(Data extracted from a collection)
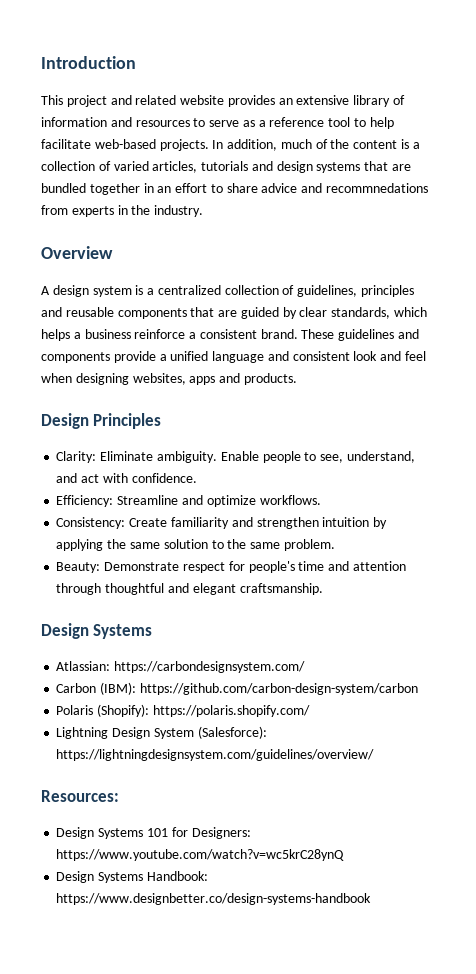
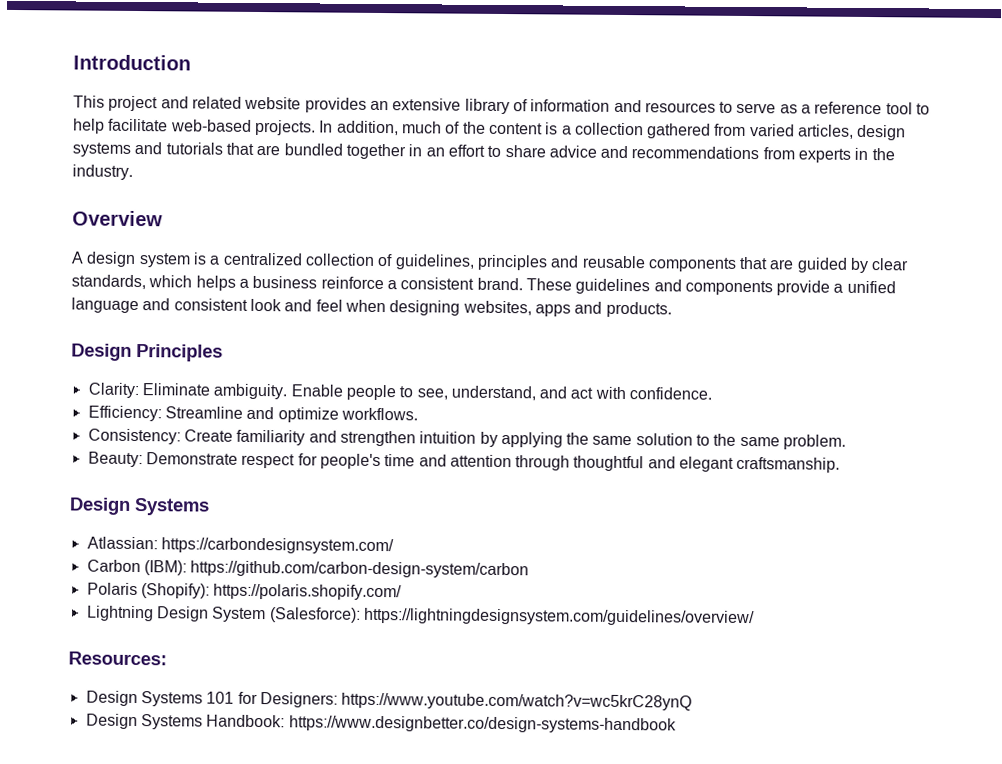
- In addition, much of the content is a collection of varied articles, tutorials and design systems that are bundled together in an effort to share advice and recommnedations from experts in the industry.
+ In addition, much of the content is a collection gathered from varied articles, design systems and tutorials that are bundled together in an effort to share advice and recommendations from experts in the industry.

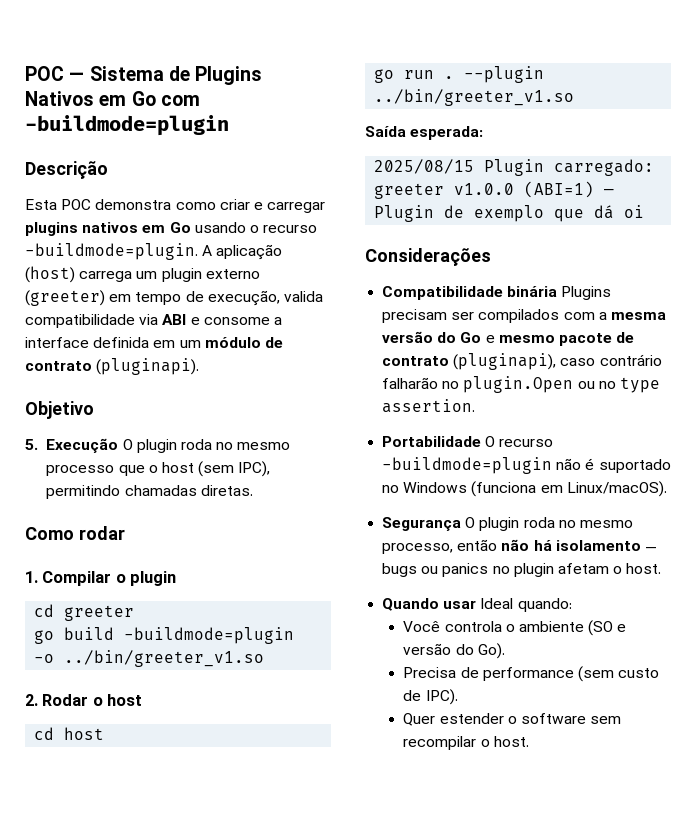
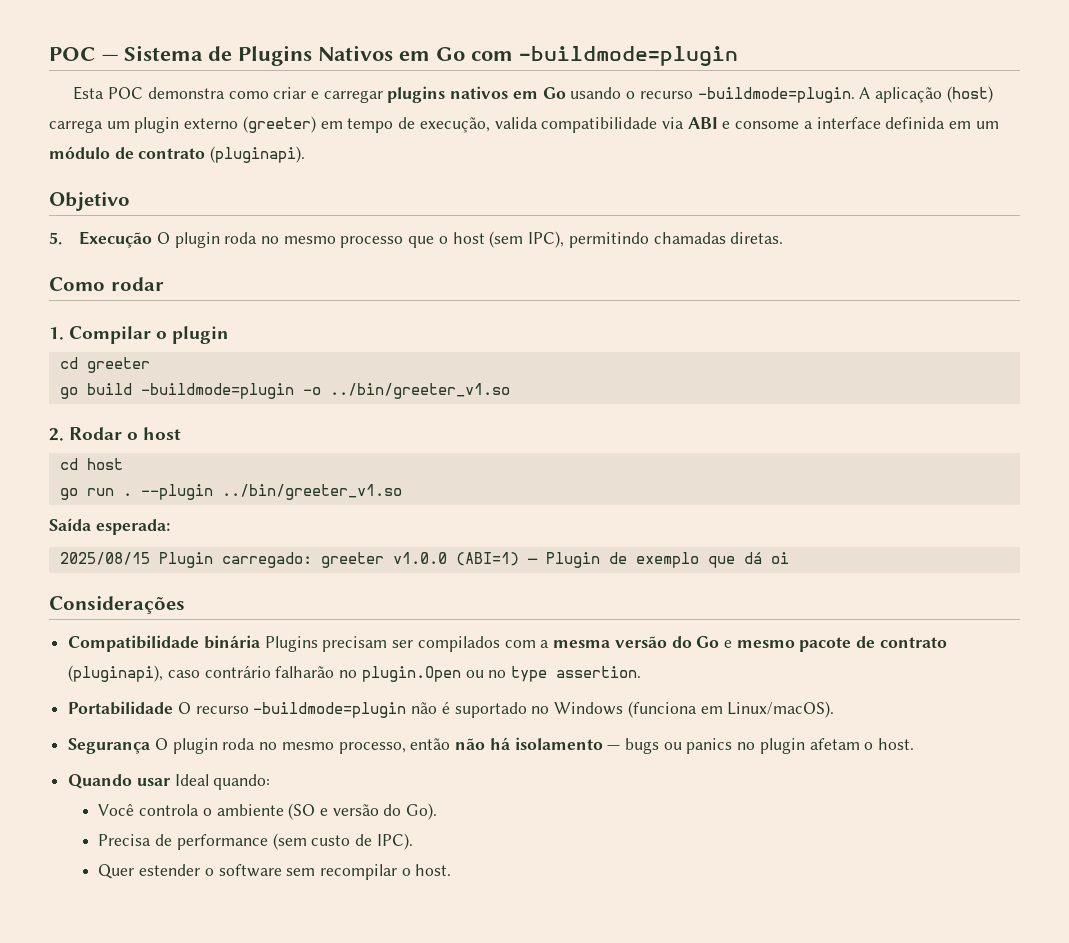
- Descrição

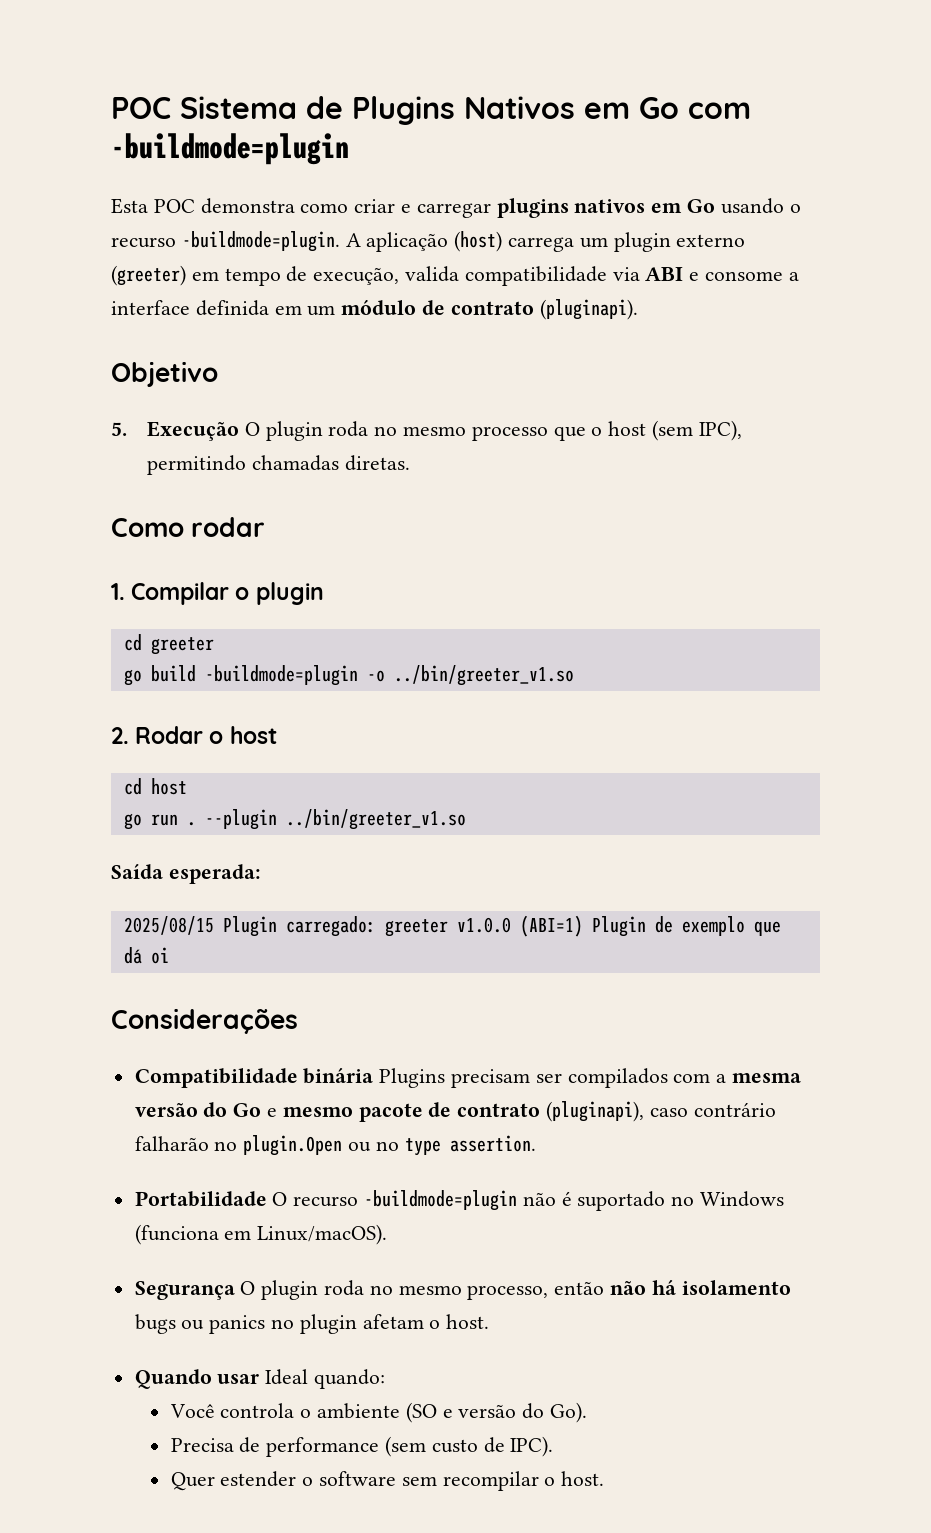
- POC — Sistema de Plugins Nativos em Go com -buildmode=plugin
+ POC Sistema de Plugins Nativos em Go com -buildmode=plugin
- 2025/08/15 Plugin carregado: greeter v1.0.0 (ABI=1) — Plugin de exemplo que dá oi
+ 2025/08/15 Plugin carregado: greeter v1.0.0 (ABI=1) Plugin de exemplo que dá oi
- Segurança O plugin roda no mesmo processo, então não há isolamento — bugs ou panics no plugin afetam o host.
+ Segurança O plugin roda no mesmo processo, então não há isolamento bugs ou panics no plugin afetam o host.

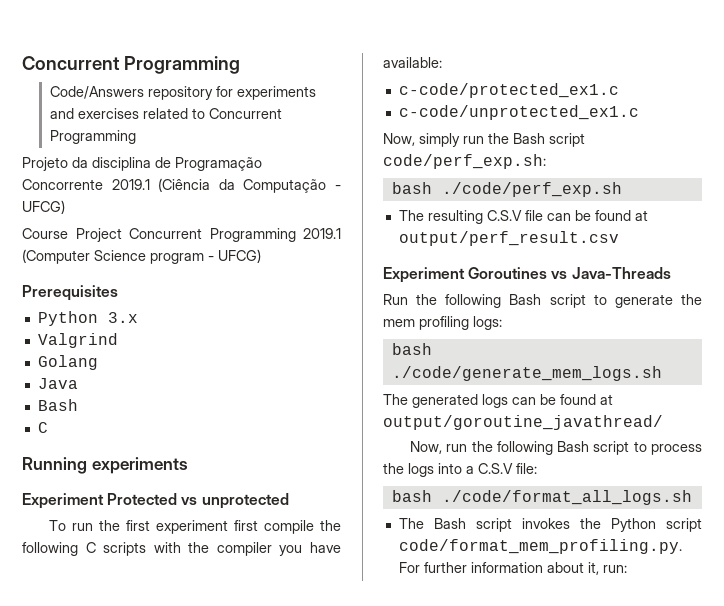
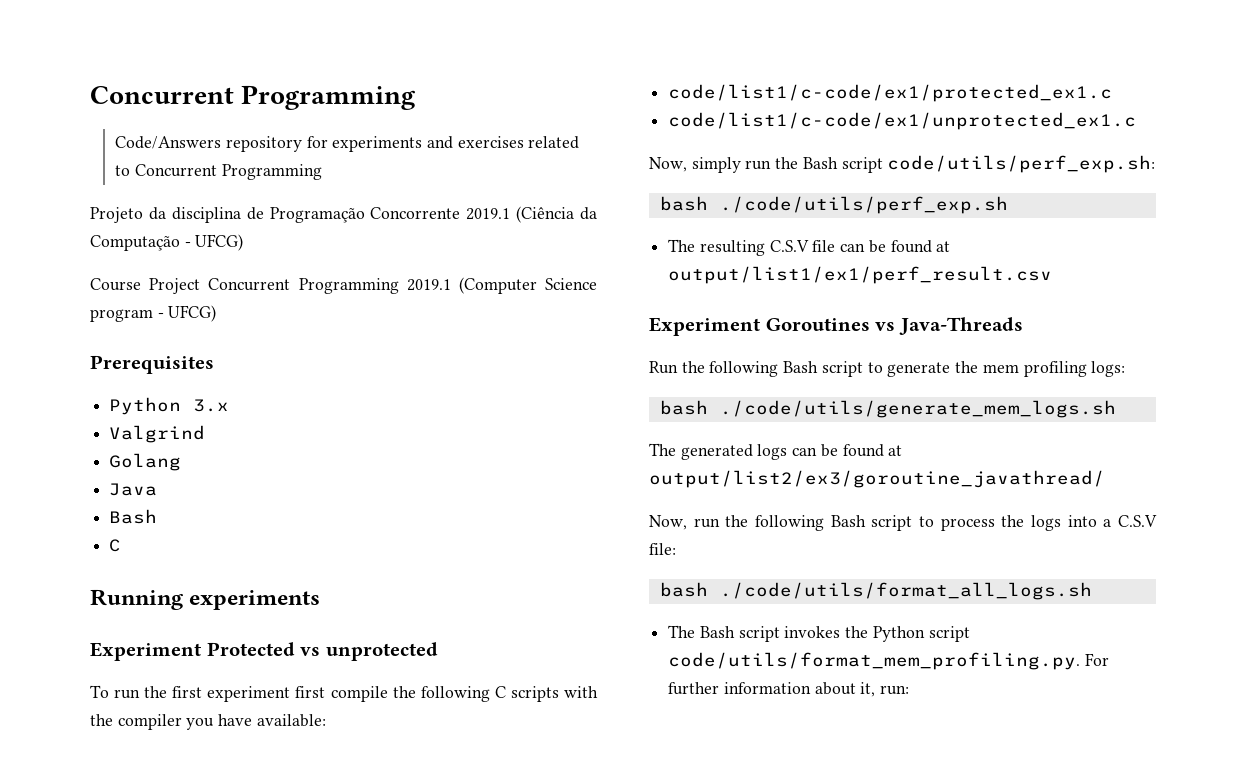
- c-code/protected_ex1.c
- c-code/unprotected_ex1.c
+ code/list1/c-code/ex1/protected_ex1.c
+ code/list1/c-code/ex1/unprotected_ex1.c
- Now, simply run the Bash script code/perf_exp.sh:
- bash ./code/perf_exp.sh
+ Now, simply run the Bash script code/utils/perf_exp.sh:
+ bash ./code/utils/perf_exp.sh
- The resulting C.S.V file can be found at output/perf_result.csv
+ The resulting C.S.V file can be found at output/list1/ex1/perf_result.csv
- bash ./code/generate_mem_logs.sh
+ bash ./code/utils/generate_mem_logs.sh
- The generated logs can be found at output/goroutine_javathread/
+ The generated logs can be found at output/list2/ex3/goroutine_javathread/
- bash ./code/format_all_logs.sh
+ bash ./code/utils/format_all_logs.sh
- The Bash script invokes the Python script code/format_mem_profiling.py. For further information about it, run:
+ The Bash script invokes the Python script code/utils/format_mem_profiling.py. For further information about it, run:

#### ACTION ITEM
Only the lines from the line with "- c-code/unprotected_ex1.c" to the final line of the entries are to be returned, each exactly as written, both ends included.

#### ANSWER FOR THE TASK
- c-code/unprotected_ex1.c
+ code/list1/c-code/ex1/protected_ex1.c
+ code/list1/c-code/ex1/unprotected_ex1.c
- Now, simply run the Bash script code/perf_exp.sh:
- bash ./code/perf_exp.sh
+ Now, simply run the Bash script code/utils/perf_exp.sh:
+ bash ./code/utils/perf_exp.sh
- The resulting C.S.V file can be found at output/perf_result.csv
+ The resulting C.S.V file can be found at output/list1/ex1/perf_result.csv
- bash ./code/generate_mem_logs.sh
+ bash ./code/utils/generate_mem_logs.sh
- The generated logs can be found at output/goroutine_javathread/
+ The generated logs can be found at output/list2/ex3/goroutine_javathread/
- bash ./code/format_all_logs.sh
+ bash ./code/utils/format_all_logs.sh
- The Bash script invokes the Python script code/format_mem_profiling.py. For further information about it, run:
+ The Bash script invokes the Python script code/utils/format_mem_profiling.py. For further information about it, run:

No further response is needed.